Am Bildungszentrum Mortzfeld ist man erleichtert über das Urteil aus Ankara. „Ein langer Kampf geht zu Ende, und wir empfinden Genugtuung“, sagt der stellvertretende Schulleiter Rüdiger Knoll.

„Allerdings kann es das Geschehene auch nicht wieder gutmachen.“ Knoll hofft ebenso wie Neca, dass sich das Urteil positiv auf die Zukunft auswirkt.

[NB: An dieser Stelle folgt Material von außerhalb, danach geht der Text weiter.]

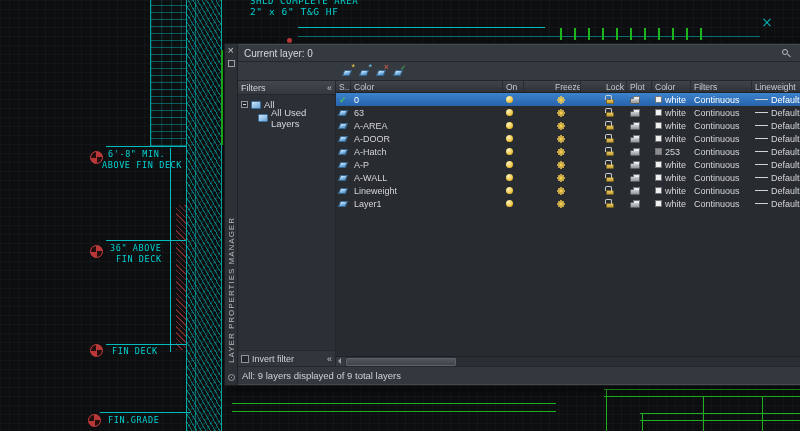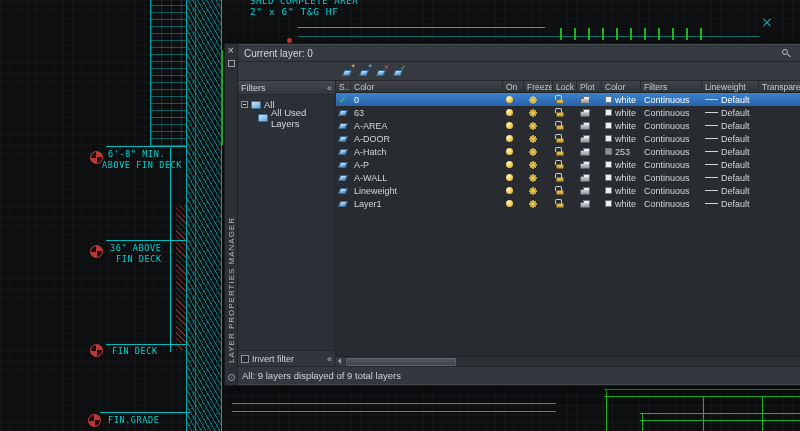"Freeze" .c-freeze { margin-left: none -> 28px }
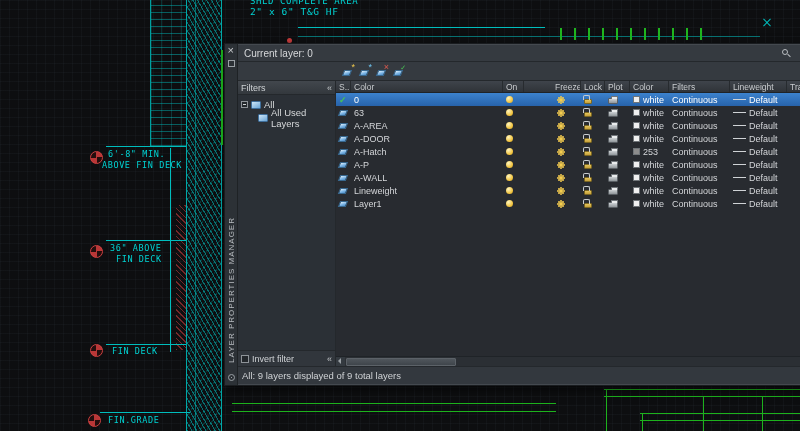"Lock" .c-lock { margin-left: none -> 22px }
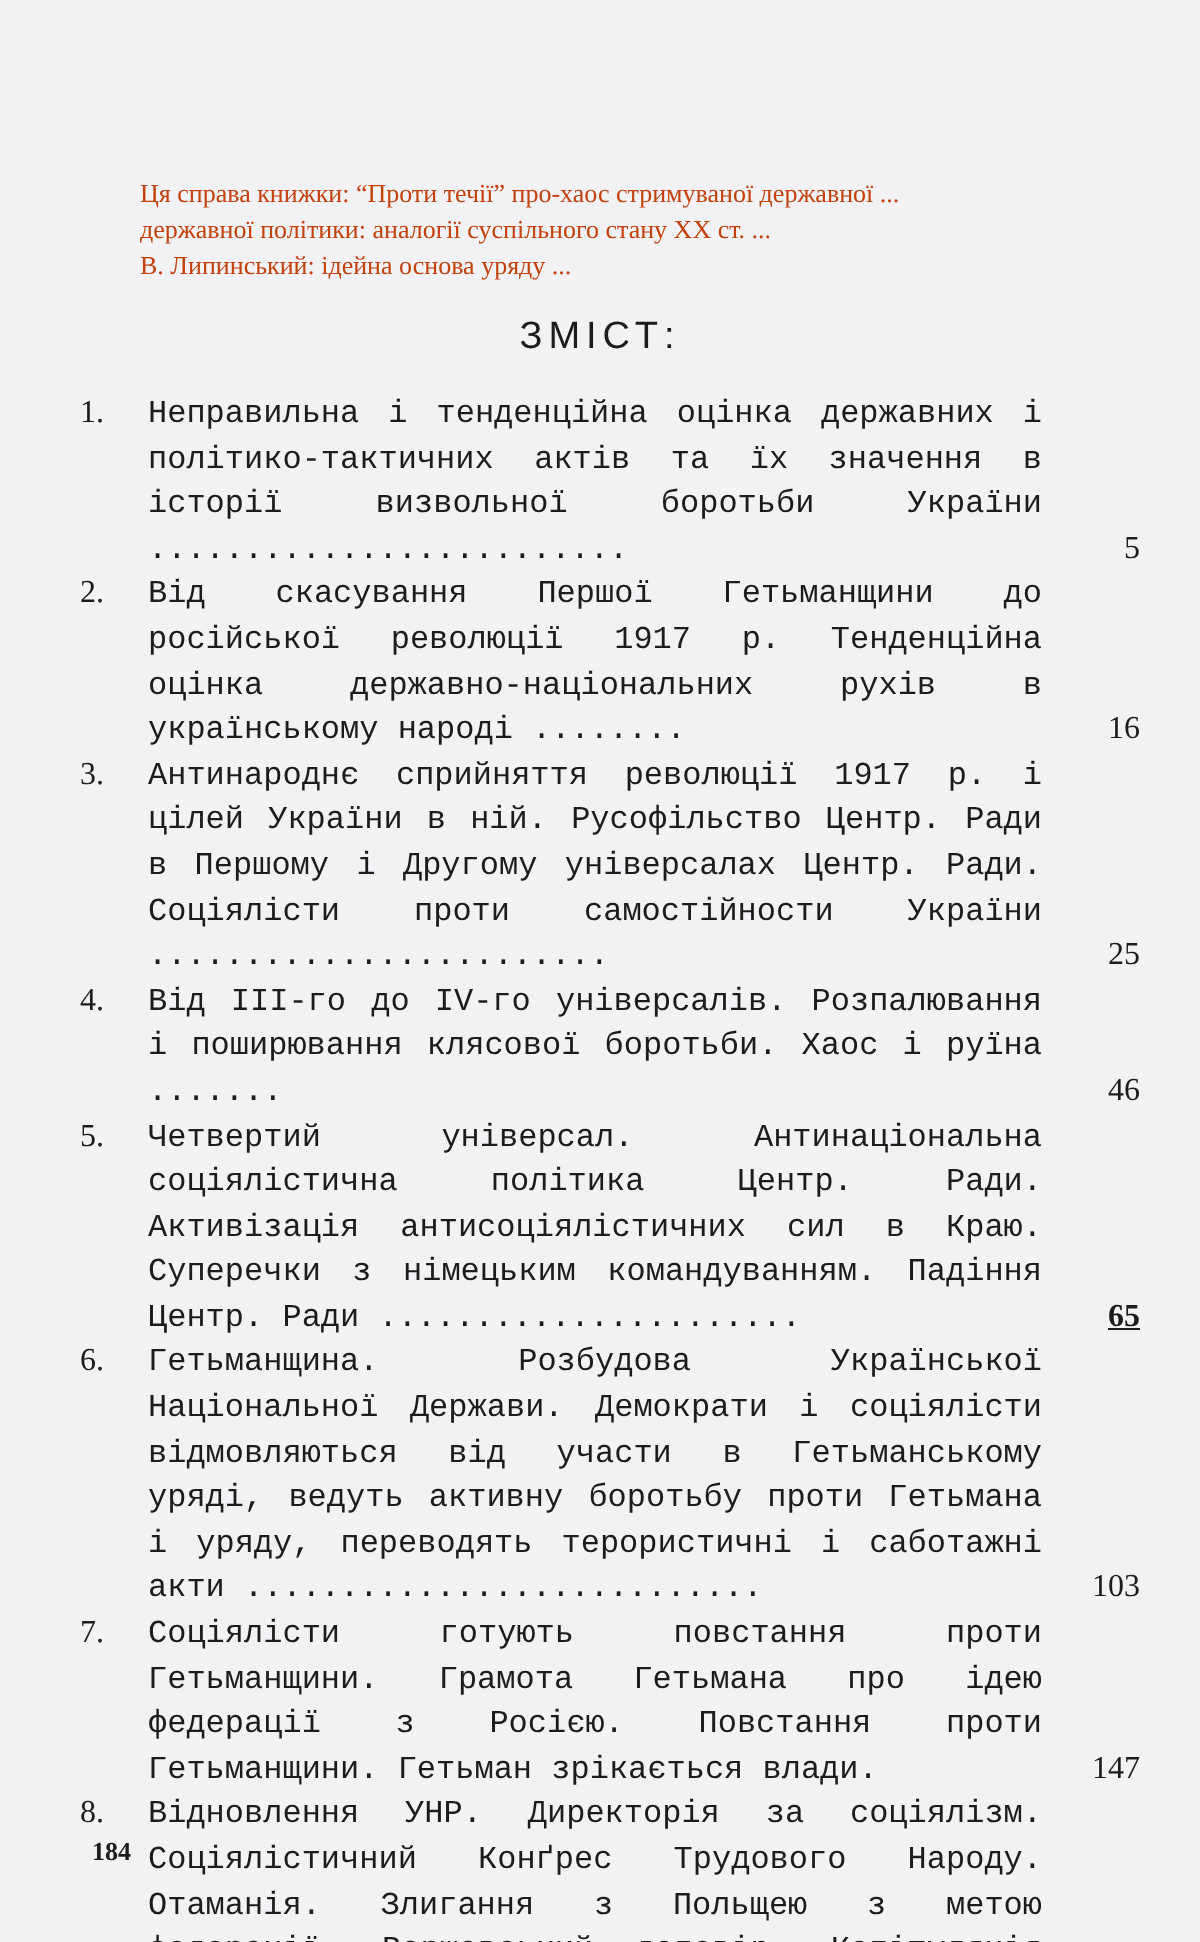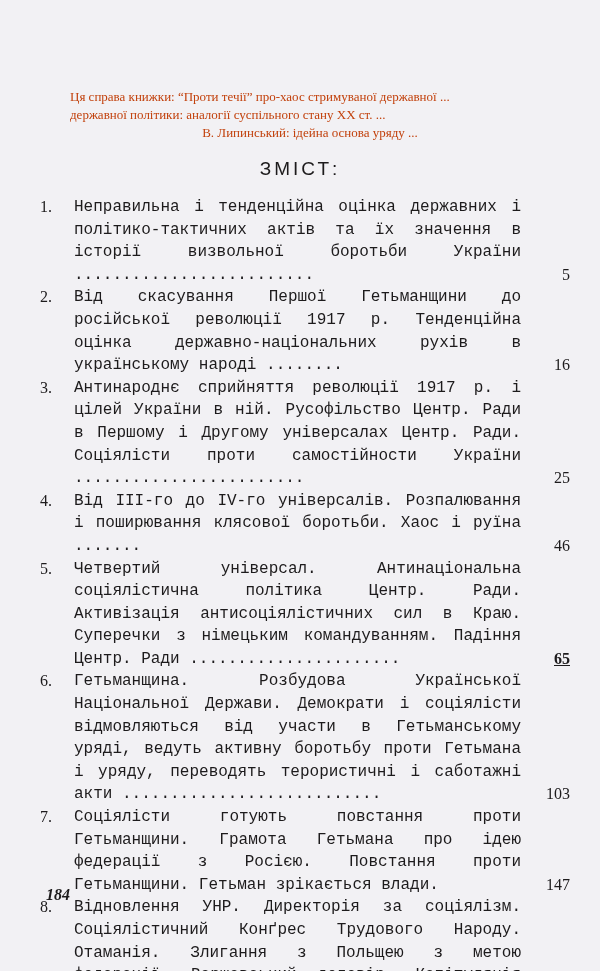"В. Липинський: ідейна основа уряду" div.ghost { text-align: center -> none }
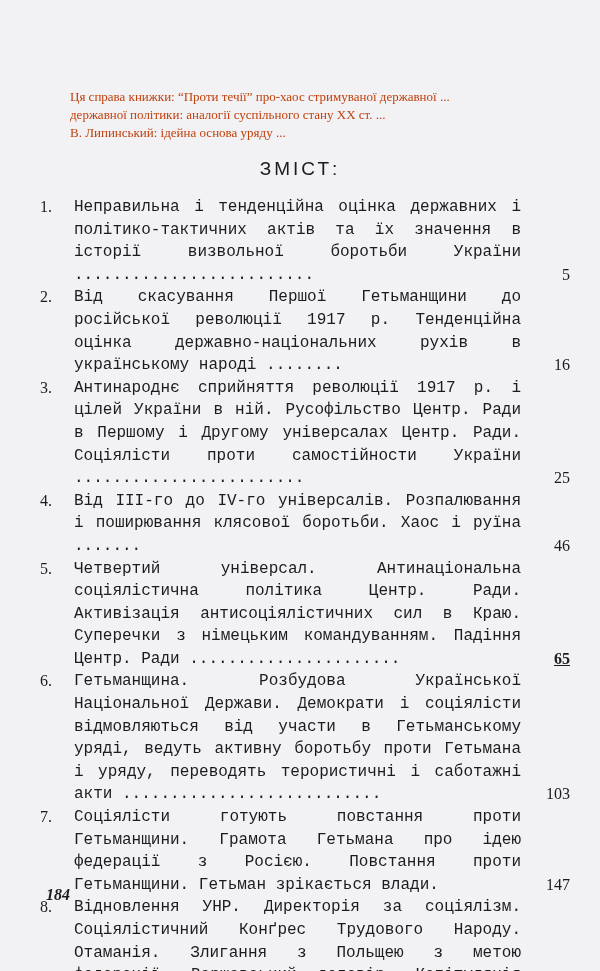"184" .folio { font-size: 16px -> 13px; font-style: italic -> none; top: 886px -> 918px }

Doch für Familie Neca ist der Kampf noch nicht abgeschlossen. Zum einen wird der Prozess gegen die Alkoholpanscher und Hotelbetreiber seit Oktober 2012 neu aufgerollt. Gleichzeitig klagt Lars Neca gegen die Versicherung der Schule wegen der Bestattungskosten. Die Unfallkasse Nord lehnte den Antrag ab, weil es bei Klassenfahrten keinen Rund-um-die-Uhr-Versicherungsschutz gebe — Mahlzeiten, Körperpflege und private Freizeit fielen nicht darunter. „Wieso versichert man sich dann überhaupt?“, fragt Neca. „Das gleicht russischem Roulette.“

Chronologie
März 2009: Die Lübecker Schüler kaufen im Hotel zwei Flaschen Cola und zwei Flaschen Wodka. Drei Schüler sterben an einer Methanolvergiftung.

Januar 2010: Der Prozess gegen die Alkoholpanscher Cengiz und Halil E. beginnt in Antalya. Sie werden im November 2011 zu je 60 Jahren Haft verurteilt. Der Einkaufsmanager und der Restaurantchef des Hotels bekommen wegen fahrlässigen Totschlags und fahrlässiger Körperverletzung je fünf Jahre.

Oktober 2012: Der Kassationshof in Ankara hebt die zu milden Strafen auf. Das zuständige Gericht in Antalya vertagte sich seither bereits zwei Mal.